We hold today that a plaintiff who succeeds in obtaining a preliminary injunction can be deemed a "prevailing party" for purposes of 42 U.S.C. § 1988, even though he did not recover other relief sought in the lawsuit. We also hold that a district court does not abuse its discretion when it declines to assess against a defendant attorney's fees incurred by a plaintiff in opposing a motion to intervene brought by strangers to the lawsuit.

I. Facts

Tracy Watson, a former Riverside County deputy sheriff, participated in a highly publicized vehicle chase that culminated in the arrest of certain individuals. Watson wielded his police baton during the arrest and was suspected of using excessive force. Upon returning to the sheriff's station, he was ordered to prepare a report of the incident. Watson alleged that he was denied the opportunity to consult with a lawyer prior to writing his report. Upon completion of his report, Watson was placed on administrative leave and eventually terminated.

Watson brought an action in the U.S. District Court alleging that the county and various individual deputies violated his Fourth, Fifth and Fourteenth Amendment rights by detaining him and compelling him to write his report, and by refusing to allow him to consult with a lawyer or a representative of his employee organization prior to writing the report. He also alleged violations of state law. Watson sought money damages and an injunction enjoining the county from using Watson's report at the hearing on Watson's appeal of his termination from the sheriff's office.

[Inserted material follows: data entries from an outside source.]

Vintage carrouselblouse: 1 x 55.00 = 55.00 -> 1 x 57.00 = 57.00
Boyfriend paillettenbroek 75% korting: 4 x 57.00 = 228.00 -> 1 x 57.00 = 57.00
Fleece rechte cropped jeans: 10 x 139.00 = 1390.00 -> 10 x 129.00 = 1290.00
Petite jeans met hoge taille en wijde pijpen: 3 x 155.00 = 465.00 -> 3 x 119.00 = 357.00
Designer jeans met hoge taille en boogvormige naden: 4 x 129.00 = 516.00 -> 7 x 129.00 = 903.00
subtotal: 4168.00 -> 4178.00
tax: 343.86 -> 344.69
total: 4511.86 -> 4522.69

After analyzing the merits of Watson's claim, the court granted a preliminary injunction in the following terms:

THEREFORE, IT IS ORDERED THAT defendants are prohibited from introducing in any manner in plaintiff's administrative appeal hearing concerning his discharge from employment with the County of Riverside, now pending before Arbitrator Alexander M. Cohn, or in any other official proceeding arising therefrom or connected therewith, the Riverside Sheriff's Department report written by plaintiff Tracy L. Watson on April 1, 1996 (report number SWR 96092026) and any and all information therefrom, and its derivative fruits.

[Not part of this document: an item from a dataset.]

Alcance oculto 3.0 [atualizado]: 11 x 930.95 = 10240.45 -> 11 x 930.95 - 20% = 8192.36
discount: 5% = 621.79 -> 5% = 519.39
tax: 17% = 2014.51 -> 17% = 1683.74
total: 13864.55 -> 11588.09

Watson v. County of Riverside, 976 F.Supp. 951, 957 (1997).

Nearly two years after the preliminary injunction issued, the district court granted summary judgment in favor of the defendants on all issues except one. It found a triable issue relating to Watson's claim for injunctive relief based on an alleged violation of due process. By that time, however, the administrative hearing had long since come and gone. The parties agreed that the claim for permanent injunctive relief had become moot. Accordingly, the court dismissed the case, leaving only Watson's claim for attorney's fees under 42 U.S.C. § 1988.

The court ruled that Watson was a "prevailing party" by virtue of his having won the preliminary injunction that prevented the use of Watson's report at the termination hearing. The court awarded Watson attorney's fees and costs totaling $153,988.41. The court reasoned:

The object of this litigation was not to compel the County to reinstate Watson. Rather, Watson sought through this litigation a court decision that the arrest report was obtained in violation of his First, Fourth, Fifth, and/or Fourteenth Amendment rights. In the order granting Watson's motion for a preliminary injunction, the court ruled that he had shown a fair chance of success on the merits that Defendants deprived him of his right to due process by denying him the ability to consult with an attorney before and while writing the arrest report and ordered that Defendants were prohibited from introducing the arrest report at the hearing.

Watson's preliminary injunctive relief satisfies the prevailing party test of Texas State Teachers [Assoc. v. Garland Indep. Sch. Dist., 489 U.S. 782, 109 S.Ct. 1486, 103 L.Ed.2d 866 (1989)]. Watson achieved "some of the benefit [he] sought in bringing suit" by obtaining an injunction prohibiting the admission of the arrest report at the hearing. Texas State Teachers, 489 U.S. at 791-92, 109 S.Ct. at 1493. Moreover, the injunction altered the legal relationship between the parties because it precluded the defendants from using the arrest report which they otherwise would have been able to use, in the hearing.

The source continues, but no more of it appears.